Leistung muss sich lohnen. Nicht nur Absolventen technischer Studienrichtungen sind für den wachsenden Digitalbereich gefragt, insgesamt ­fehlen überall Mitarbeiter. In Ober­österreich wurden Ende Dezember 30.000 offene Stellen gemeldet. „Der tatsächliche Arbeits- und Fachkräftebedarf dürfte aber sogar doppelt so hoch sein, denn viele Betriebe melden ihre offenen Stellen nicht beim AMS“, sagt Wirtschafts-Landesrat Markus Achleitner. „Die Firmen können noch sehr gut mit diesen vielen Krisen umgehen. Langfristig wird das ­Thema ‚Arbeitskräftemangel‘ aber bleiben“, bestätigt Iris Schmidt, die designierte Geschäftsführerin des AMS Ober­österreich. Auch die Lehrlingslücke wird trotz zuletzt steigender Lehrvertragsanmeldungen größer. Auf durchschnittlich 520 Lehrstellensuchende kamen im Vorjahr 1.959 offene Lehrstellen. Die demografische Entwicklung droht, die Lage am Arbeitsmarkt weiter zu verschärfen. Stichwort „Babyboomer“: Die geburtenstarke Generation der 1960er Jahre verabschiedet sich in die Rente. Gefordert werden rasch umsetzbare Maßnahmen am Arbeitsmarkt – etwa steuerbegünstigtes Arbeiten bei Überstunden und in der Regelpension. Motto: „Leistung muss sich wieder lohnen.“

Innovation und Tradition. Ganz besonders benötigt werden Mitar­beiter für die Umsetzung der geplanten­ Energiewende. Für diese wichtige Transformation setzt man ganz auf die Innovationskraft heimischer Unternehmen. Beispiele sind die Linzer Keba Group, die sich zu einem führenden Hersteller von Ladestationen für Elektroautos gemausert hat, oder Fronius, einer der größten Hersteller von Wechselrichtern. Gegründet wurde der Konzern 1945 von Günter Fronius auf seiner Flucht aus Rumänien. Er ­wollte zu Kriegsende nach Kanada aus­wandern, stoppte jedoch in Pettenbach, reparierte dort ein Klein­- kraftwerk und bekam zum Dank eine Garage zur Verfügung gestellt.
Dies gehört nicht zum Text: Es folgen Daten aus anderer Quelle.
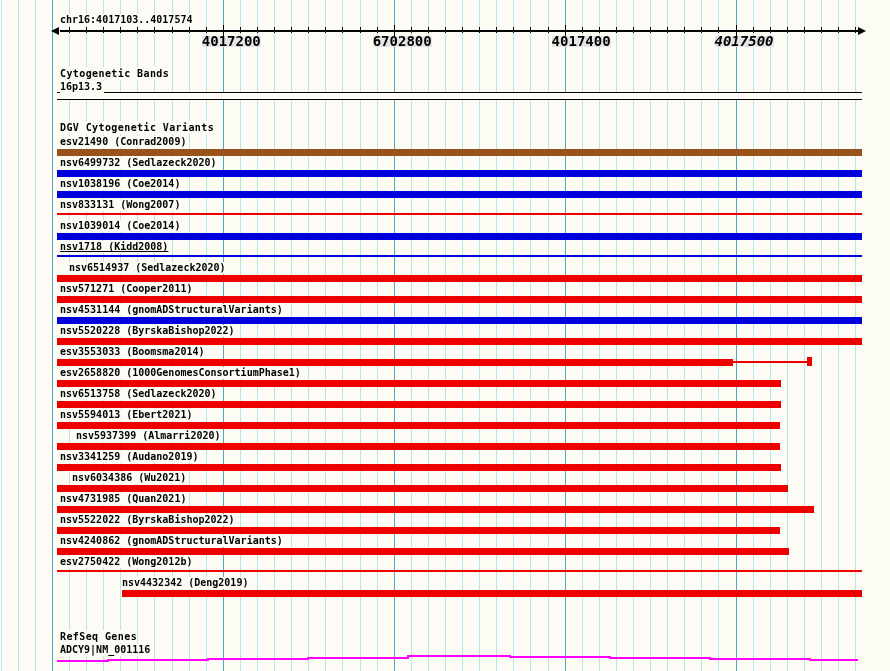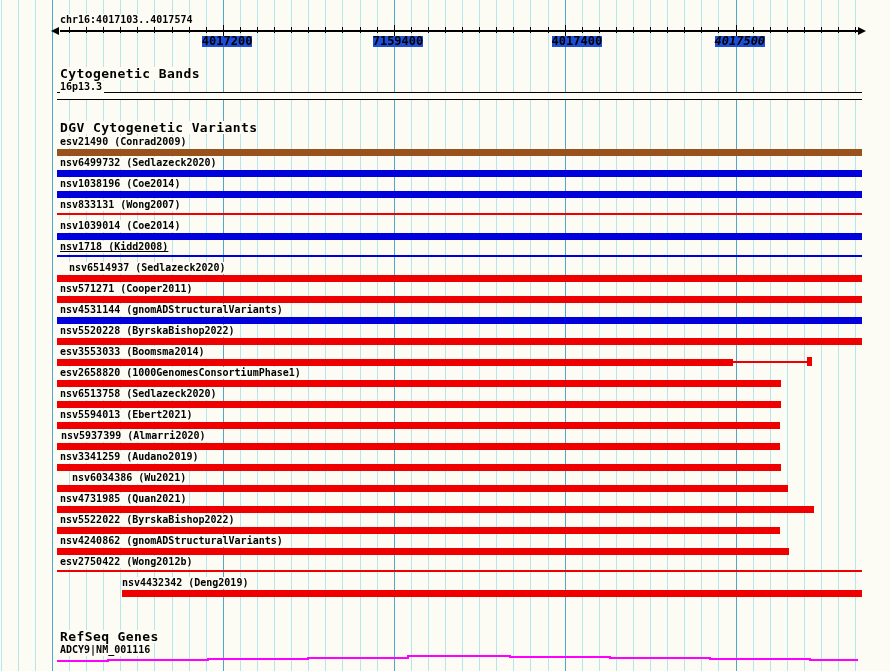--- a/index.html
+++ b/index.html
@@ -11,32 +11,32 @@
   .vgrid{position:absolute;top:0;bottom:0;width:1px;z-index:1;}
   .vgrid.minor{background:#b5e6ee;}
   .vgrid.major{background:#4fa8cc;}
   .lbl{
     position:absolute;z-index:5;background:#fcfcf5;
     font-weight:bold;font-size:10px;line-height:12px;white-space:pre;
     padding-right:2px;
   }
   .section-title{
     position:absolute;z-index:5;background:#fcfcf5;
-    font-weight:bold;font-size:13px;line-height:13px;letter-spacing:.4px;white-space:pre;
+    font-weight:bold;font-size:10px;line-height:13px;letter-spacing:.4px;white-space:pre;
   }
   .bar{position:absolute;height:7px;z-index:3;}
   .thinline{position:absolute;height:2px;z-index:3;}
   #ruler-line{position:absolute;left:60px;width:800px;top:30px;height:2px;background:#000;z-index:3;}
   .arrow{position:absolute;width:0;height:0;z-index:3;}
   .tick{position:absolute;width:1px;background:#000;z-index:3;}
   .tick.minor{top:27px;height:6px;}
   .tick.major{top:25px;height:11px;}
   .tick-label{
-    position:absolute;top:36px;z-index:5;background:#1d4ed8;
-    font-weight:bold;font-size:12px;line-height:11px;white-space:pre;
+    position:absolute;top:36px;z-index:5;background:#e5e5e5;
+    font-weight:bold;font-size:14px;line-height:11px;white-space:pre;
   }
   #band-box{
     position:absolute;left:57px;width:805px;top:92px;height:6px;
     background:#fcfcf5;border-top:1.5px solid #000;border-bottom:1.5px solid #000;z-index:2;
   }
   #gene-svg{position:absolute;left:0;top:0;z-index:3;}
 </style>
 </head>
 <body>
 
@@ -144,21 +144,21 @@
         <div class="tick minor" style="left: 718.4px;"></div>
         <div class="tick major" style="left: 735.5px;"></div>
         <div class="tick minor" style="left: 752.6px;"></div>
         <div class="tick minor" style="left: 769.7px;"></div>
         <div class="tick minor" style="left: 786.8px;"></div>
         <div class="tick minor" style="left: 803.9px;"></div>
         <div class="tick minor" style="left: 821px;"></div>
         <div class="tick minor" style="left: 838.1px;"></div>
         <div class="tick minor" style="left: 855.2px;"></div>
         <div class="tick-label" style="left: 201.786px;">4017200</div>
-        <div class="tick-label" style="left: 372.699px;">7159400</div>
+        <div class="tick-label" style="left: 372.699px;">6702800</div>
         <div class="tick-label" style="left: 543.611px; margin-left: 8px;">4017400</div>
         <div class="tick-label" style="left: 714.524px; font-style: italic;">4017500</div>
       </div>
   </div>
 
   <div class="section-title" style="left:60px;top:67px;">Cytogenetic Bands</div>
   <div class="lbl" style="left:60px;top:81px;">16p13.3</div>
   <div id="band-box"></div>
 
   <div class="section-title" style="left:60px;top:121px;">DGV Cytogenetic Variants</div>
@@ -215,21 +215,21 @@
       </div>
       <div>
         <div class="lbl" style="left: 60px; top: 388px;">nsv6513758 (Sedlazeck2020)</div>
         <div class="bar" style="left: 57px; width: 724px; top: 401px; background: rgb(238, 0, 0);"></div>
       </div>
       <div>
         <div class="lbl" style="left: 60px; top: 409px;">nsv5594013 (Ebert2021)</div>
         <div class="bar" style="left: 57px; width: 723px; top: 422px; background: rgb(238, 0, 0);"></div>
       </div>
       <div>
-        <div class="lbl" style="left: 61px; top: 430px;">nsv5937399 (Almarri2020)</div>
+        <div class="lbl" style="left: 76px; top: 430px;">nsv5937399 (Almarri2020)</div>
         <div class="bar" style="left: 57px; width: 723px; top: 443px; background: rgb(238, 0, 0);"></div>
       </div>
       <div>
         <div class="lbl" style="left: 60px; top: 451px;">nsv3341259 (Audano2019)</div>
         <div class="bar" style="left: 57px; width: 724px; top: 464px; background: rgb(238, 0, 0);"></div>
       </div>
       <div>
         <div class="lbl" style="left: 60px; top: 472px; margin-left: 12px;">nsv6034386 (Wu2021)</div>
         <div class="bar" style="left: 57px; width: 731px; top: 485px; background: rgb(238, 0, 0);"></div>
       </div>

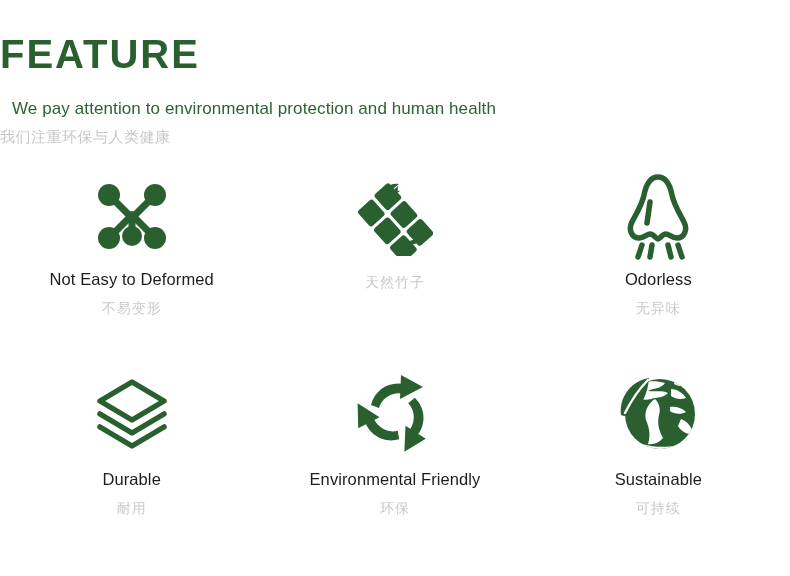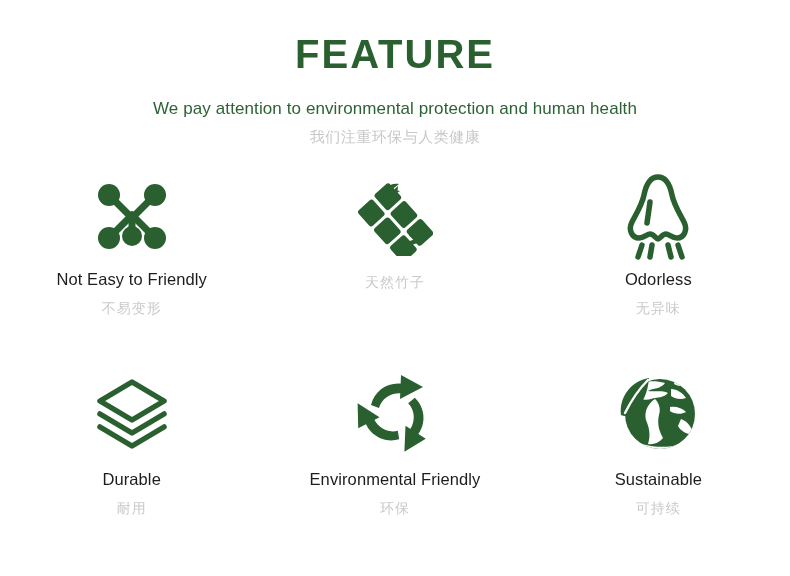--- a/index.html
+++ b/index.html
@@ -16,37 +16,38 @@
 
   .page {
     position: relative;
     width: 790px;
     height: 576px;
     box-sizing: border-box;
   }
 
   
   .header {
-    text-align: center;
+    text-align: left;
     padding-top: 34px;
   }
   .title {
     font-size: 40px;
     font-weight: bold;
     letter-spacing: 2px;
     color: #2a6030;
     line-height: 1.0;
     margin: 0;
   }
   .subtitle-en {
     margin-top: 25px;
     font-size: 17px;
     color: #2d6334;
     line-height: 1.2;
     letter-spacing: 0.1px;
+    padding-left: 12px;
   }
   .subtitle-cn {
     margin-top: 9px;
     font-size: 15px;
     color: #c8c8c8;
     line-height: 1.2;
     letter-spacing: 0.5px;
   }
 
   
@@ -121,21 +122,21 @@
           </g>
           <g fill="#2a6030">
             <circle cx="15" cy="17" r="11"></circle>
             <circle cx="61" cy="17" r="11"></circle>
             <circle cx="15" cy="60" r="11"></circle>
             <circle cx="61" cy="60" r="11"></circle>
             <circle cx="38" cy="58" r="10"></circle>
           </g>
         </svg>
       </div>
-      <div class="label-en">Not Easy to Friendly</div>
+      <div class="label-en">Not Easy to Deformed</div>
       <div class="label-cn">不易变形</div>
     </div>
 
     <div class="cell">
       <div class="icon-box">
         <svg width="76" height="80" viewBox="0 0 76 80" aria-hidden="true">
           <g fill="#2a6030">
 
             <g transform="rotate(-42 46 36)">
               <rect x="35" y="4" width="20" height="21" rx="3"></rect>

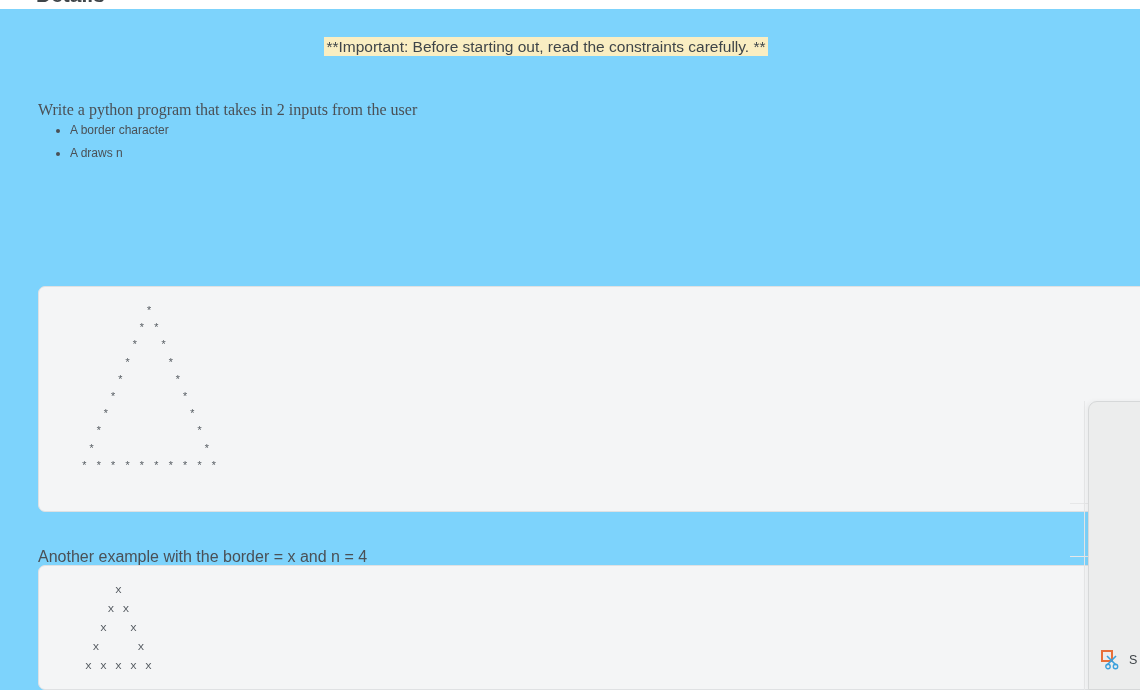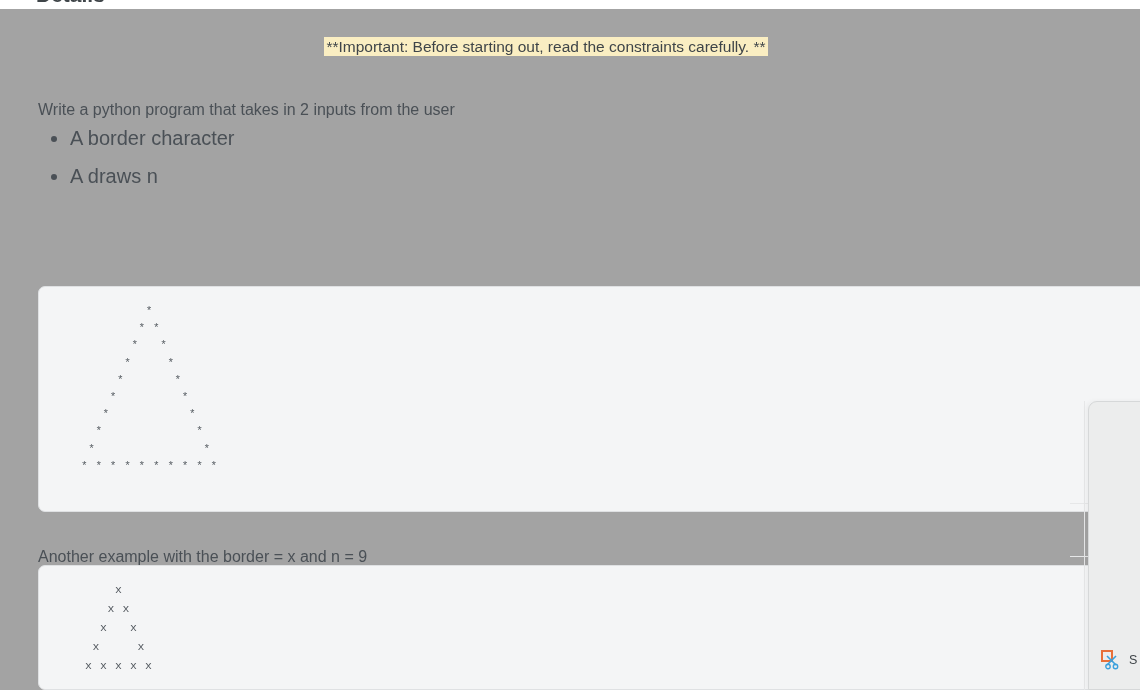--- a/index.html
+++ b/index.html
@@ -43,21 +43,21 @@
     background: #e3e5e7;
   }
 
   
   .doc {
     position: absolute;
     top: 9px;
     left: 0;
     width: 1140px;
     height: 681px;
-    background: #a3a3a3;
+    background: #7dd3fc;
     padding: 0;
   }
 
   .important-row {
     position: absolute;
     top: 27px;
     left: 0;
     width: 1092px;
     text-align: center;
   }
@@ -70,35 +70,35 @@
   }
 
   .para {
     position: absolute;
     left: 38px;
     font-size: 16px;
     line-height: 1.4;
     color: #4a5056;
     white-space: nowrap;
   }
-  .p-intro  { top: 74px; }
+  .p-intro  { top: 74px; font-family: Liberation Serif, serif; }
   .p-draws  { top: 194px; }
   .p-forex  { top: 239px; }
   .p-another{ top: 521px; }
 
   ul.bullets {
     position: absolute;
     top: 110px;
     left: 38px;
     margin: 0;
     padding: 0 0 0 32px;
     list-style: disc;
   }
   ul.bullets li {
-    font-size: 20px;
+    font-size: 12px;
     line-height: 1.9;
     color: #4a5056;
   }
 
   
   .codeblock {
     position: absolute;
     left: 38px;
     background: #f4f5f6;
     border: 1px solid #dfe1e3;
@@ -218,21 +218,21 @@
        *   *
       *     *
      *       *
     *         *
    *           *
   *             *
  *               *
 * * * * * * * * * *</pre>
   </div>
 
-  <p class="para p-another">Another example with the border = x and n = 9</p>
+  <p class="para p-another">Another example with the border = x and n = 4</p>
 
   <div class="codeblock cb-2">
     <pre>    x
    x x
   x   x
  x     x
 x x x x x</pre>
   </div>
 
 </div>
Von dort aus entstand ein mehrfacher globaler Technologieführer. Familien­unternehmen sind das Rückgrat der heimischen Wirtschaft. Manche existieren wie die Greiner AG seit mehreren Generationen. „Begonnen hat das Unternehmen vor 154 Jahren mit handgefertigten Korkstopfen. Die Unternehmensgeschichte hat uns gelehrt, dass manchmal radikale Innovationen notwendig sind, um auch in Zukunft erfolgreich sein zu können“, sagt Axel Kühner, CEO der Greiner AG.

Frauen in Top-Positionen. Auch in den Führungsetagen ändert sich das Bild zunehmend. Noch nie waren so viele Frauen in Oberösterreich im Top-Management präsent. Die Inhaberinnen, Geschäftsführerinnen und Vorständinnen unter den 300 größten Unternehmen Oberösterreichs sind für ein Umsatzvolumen von über 16,2 Milliarden Euro mitverantwortlich. Doch es gibt noch Aufholbedarf. „Obwohl viele Unternehmen vom Wettbewerbsvorteil geschlechterausgewogener Führungsteams überzeugt sind und einen höheren Frauenanteil als Ziel definiert haben, ist ein ausgewogenes Geschlechterverhältnis bei Weitem noch nicht nachhaltig umgesetzt“, sagt Jutta ­Rinner, Vorständin der Linz AG.